La star country Jelly Roll a perdu près de 300 livres en deux ans sans utiliser de médicaments GLP-1 populaires comme Ozempic. Le chanteur de 41 ans s'est confié à Men's Health sur sa façon de combattre son addiction à la nourriture par la thérapie. Des problèmes de testostérone basse à une romance ravivée, il révèle tous les détails transformateurs.

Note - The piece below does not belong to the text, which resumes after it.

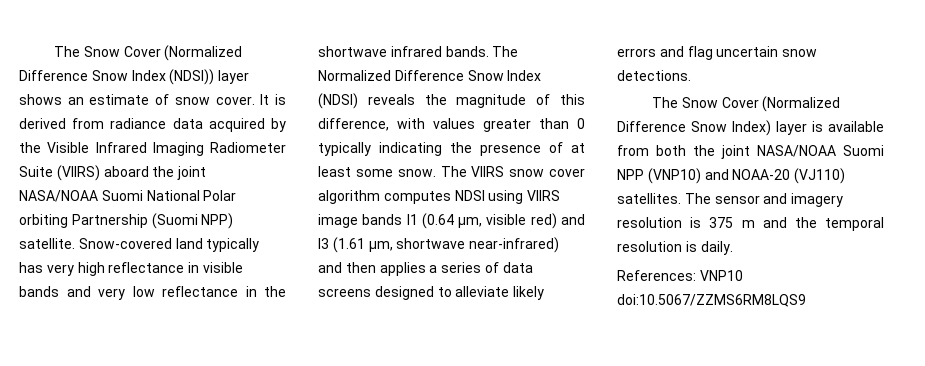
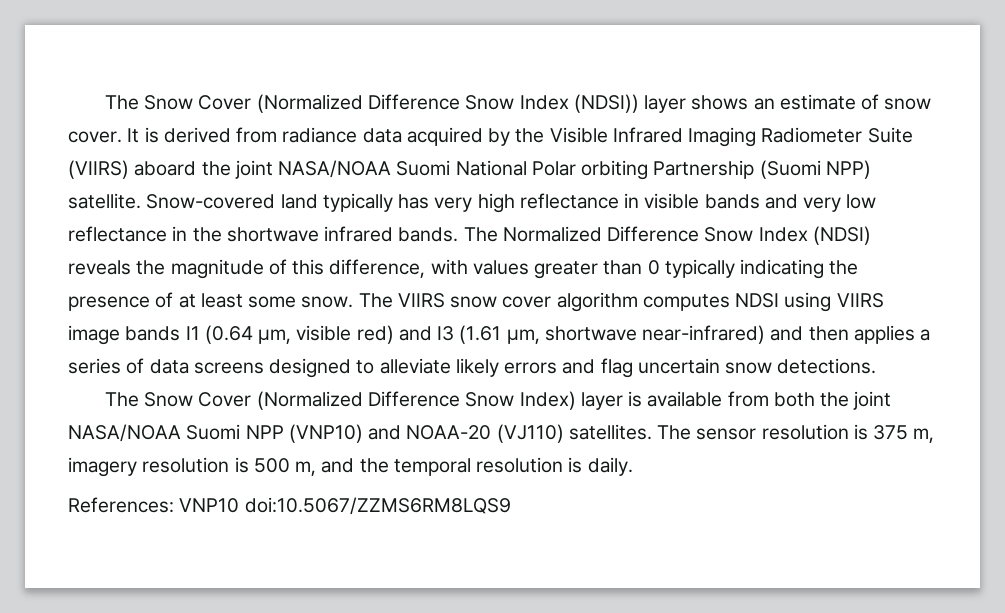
- The sensor and imagery resolution is 375 m and the temporal resolution is daily.
+ The sensor resolution is 375 m, imagery resolution is 500 m, and the temporal resolution is daily.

Oh chéri, Jelly Roll balance du vrai dans son dernier entretien avec Men's Health, et on est là pour chaque bouchée non filtrée. Le chanteur nommé aux Grammy, en pleine tornade bien-être depuis deux ans, a commencé à 540 livres et roule maintenant à 265—parlez d'un allègement du passé ! Mais pourquoi zapper le buzz GLP-1 comme Ozempic ou Mounjaro ? « Je me souviens juste que tout le monde me disait pour les GLP-1... ‘Écoute, ça va te faire un peu mal au ventre’ », a-t-il dit à Men's Health. « J'ai tellement maltraité mon corps, je n'arrive pas à croire que Dieu m'ait donné cette voix si longtemps. Je ne la méritais pas. J'ai littéralement évité par peur. » 🔥
Au lieu de solutions miracles, Jelly Roll est allé en profondeur, traitant son suralimentation comme l'addiction qu'elle était—comme ses combats contre la cocaïne et la codéine. « Même avant de faire mes analyses de sang, j'ai consulté un thérapeute pour mon suralimentation », a-t-il partagé. « J'ai commencé à traiter mon addiction à la nourriture comme telle : une addiction... Une fois que j'ai traité la nourriture comme une addiction, tout a commencé à changer pour moi. » Thérapie d'abord, puis les livres ont fondu à la dure.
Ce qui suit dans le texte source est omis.